[[ LISTED ENTRIES, beginning ]]

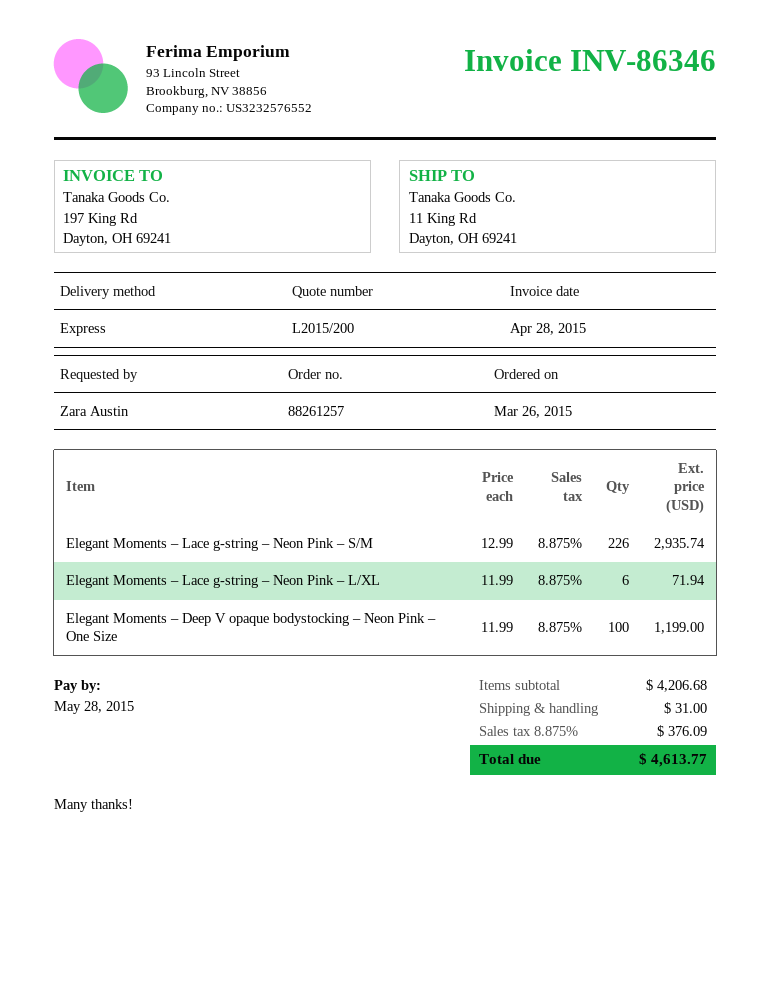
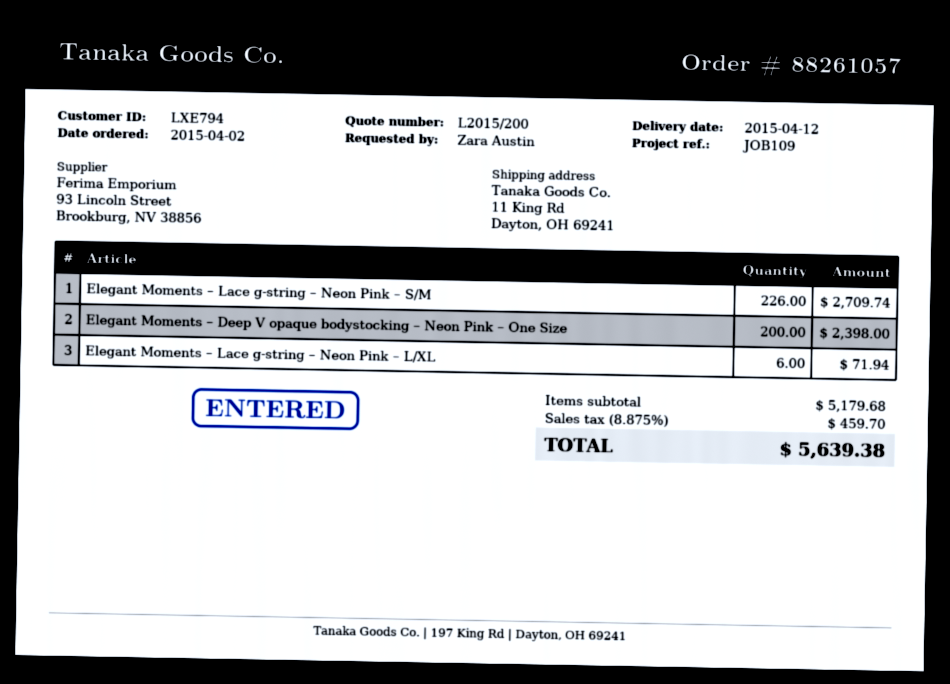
order number: 88261257 -> 88261057
order date: 2015-03-26 -> 2015-04-02
Elegant Moments – Lace g-string – Neon Pink – S/M: 226 for 2935.74 -> 226 for 2709.74
Elegant Moments – Deep V opaque bodystocking – Neon Pink – One Size: 100 for 1199.00 -> 200 for 2398.00
subtotal: 4206.68 -> 5179.68
shipping: 31.00 -> none
tax: 8.875% = 376.09 -> 8.875% = 459.70
total: 4613.77 -> 5639.38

[[ LISTED ENTRIES, end ]]

- TASK INSTRUCTIONS: Set each line down exactly, starting with the one that contains "order date: 2015-03-26 -> 2015-04-02" and ending with the last line of the listing; add nothing else.

- OUTPUT BELOW:
order date: 2015-03-26 -> 2015-04-02
Elegant Moments – Lace g-string – Neon Pink – S/M: 226 for 2935.74 -> 226 for 2709.74
Elegant Moments – Deep V opaque bodystocking – Neon Pink – One Size: 100 for 1199.00 -> 200 for 2398.00
subtotal: 4206.68 -> 5179.68
shipping: 31.00 -> none
tax: 8.875% = 376.09 -> 8.875% = 459.70
total: 4613.77 -> 5639.38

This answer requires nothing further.